Italy topped group E thanks to a 2-0 win over Ghana, a laboured 1-1 draw against a nine-man United States and a 2-0 victory over a Czech Republic side robbed by injury of their main strikers.
In the second round the Azzurri, down to 10 men and looking despondent, were facing the prospect of extra time against Australia before a fortuitous last minute penalty gave them a controversial victory.
That set up a quarter-final against the weakest team in the last eight and even the victory over Ukraine had an element of good fortune to it -- twice the woodwork saved the Italians.
Tuesday's semi-final against the hosts in Dortmund will be the first time in this tournament that Italy will have come up against opponents of an equal status to them.

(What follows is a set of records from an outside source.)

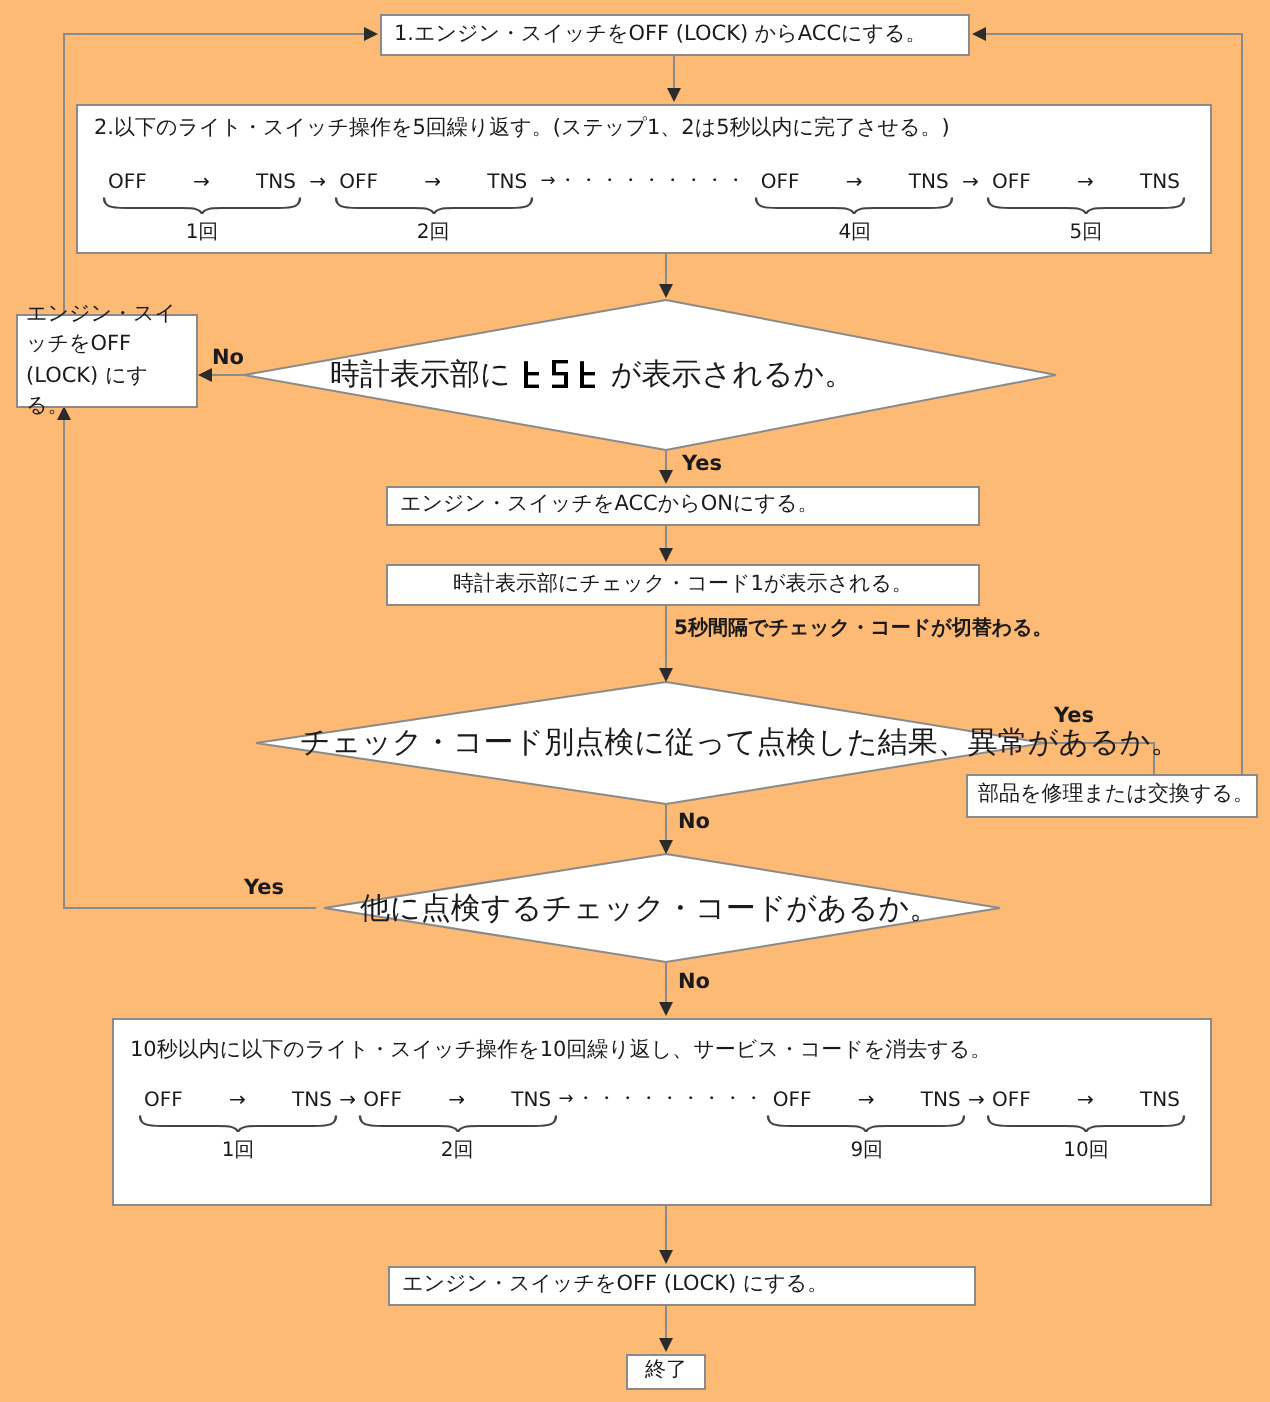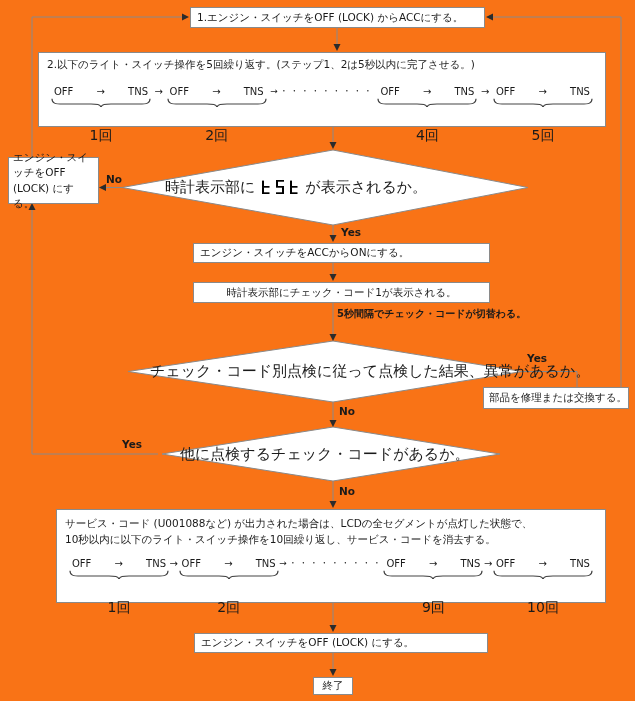--- a/index.html
+++ b/index.html
@@ -1,17 +1,17 @@
 <!DOCTYPE html>
 <html><head>
 <meta charset="utf-8">
 <style>
   html,body{margin:0;padding:0;background:#fff;}
   .canvas{
-    position:relative;width:635px;height:701px;background:#f97316;
+    position:relative;width:635px;height:701px;background:#fdba74;
     font-family:"DejaVu Sans","Liberation Sans",sans-serif;color:#1a1a1a;overflow:hidden;
   }
   .wires{position:absolute;left:0;top:0;z-index:0;}
   .box{
     position:absolute;background:#fff;border:1px solid #8a8a8a;box-sizing:border-box;z-index:1;
     font-size:10.5px;line-height:1.3;display:flex;align-items:center;white-space:nowrap;
   }
   .pad{padding:2px 6px;}
   .center{justify-content:center;}
   .multi{flex-direction:column;align-items:stretch;padding:5px 8px;white-space:nowrap;}
@@ -25,21 +25,21 @@
   .seqrow{
     display:flex;justify-content:space-between;align-items:flex-start;
     width:100%;box-sizing:border-box;padding:0 4px;margin-top:13px;
   }
   .sgroup{display:flex;flex-direction:column;align-items:center;width:100px;}
   .sline{
     display:flex;justify-content:space-between;width:100%;box-sizing:border-box;
     padding:0 3px;font-size:10px;height:13px;line-height:13px;
   }
   .sbrace{width:100%;height:9px;display:block;}
-  .scount{font-size:14px;margin-top:19px;}
+  .scount{font-size:10px;margin-top:3px;}
   .sconn{font-size:10px;height:13px;line-height:13px;}
   .sdots{font-size:9px;height:13px;line-height:13px;letter-spacing:1.5px;white-space:nowrap;}
   .sevenseg{display:inline-block;vertical-align:middle;}
 </style>
 </head>
 <body>
 
 <div class="canvas">
 
   <svg class="wires" width="635" height="701" viewBox="0 0 635 701">
@@ -183,21 +183,20 @@
 
   <div class="box" style="left:483px;top:387px;width:146px;height:22px;padding:2px 5px;">
     <span>部品を修理または交換する。</span>
   </div>
 
   <div class="dtext" style="left:180px;top:445px;width:306px;height:18px;">他に点検するチェック・コードがあるか。</div>
   <div class="label" style="left:122px;top:438px;">Yes</div>
   <div class="label" style="left:339px;top:485px;">No</div>
 
   <div class="box multi" style="left:56px;top:509px;width:550px;height:94px;padding-top:7px;">
-    <div class="boxtitle">サービス・コード (U001088など) が出力された場合は、LCDの全セグメントが点灯した状態で、</div>
     <div class="boxtitle" style="margin-top:2px;">10秒以内に以下のライト・スイッチ操作を10回繰り返し、サービス・コードを消去する。</div>
     <div class="seqrow" style="margin-top:11px;">
       <div class="sgroup">
         <div class="sline">
             <span>OFF</span>
             <span>→</span>
             <span>TNS</span>
           </div>
         <svg class="sbrace" viewBox="0 0 100 12" preserveAspectRatio="none">
             <path d="M1,1 C1,7 4,8 12,8 L40,8 C46,8 49,8.5 50,12 C51,8.5 54,8 60,8 L88,8 C96,8 99,7 99,1" fill="none" stroke="#444" stroke-width="1.2"></path>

'It will be difficult for us but I think it will also be difficult for Germany,' said Lippi, who rightly suggested that little should be read into the friendly win over Juergen Klinsmann's side four months ago.
'I said at the time -- we aren't a team who will score four against Germany at the World Cup and they aren't a team who will concede four against us,' he said.
Germany are a different side now, on a high after their 4-2 win over Argentina on penalties and they will also enjoy a partisan home support.
When it comes to playing the host nation, Italy's recent record is the only statistic that counts against them.
In 1998 they were eliminated in the quarter-finals by hosts and eventual winners France and four years ago they were knocked out in the second round by co-hosts South Korea.
'But they were a quarter-final and a second round match,' said Lippi, 'This will be a semi-final'.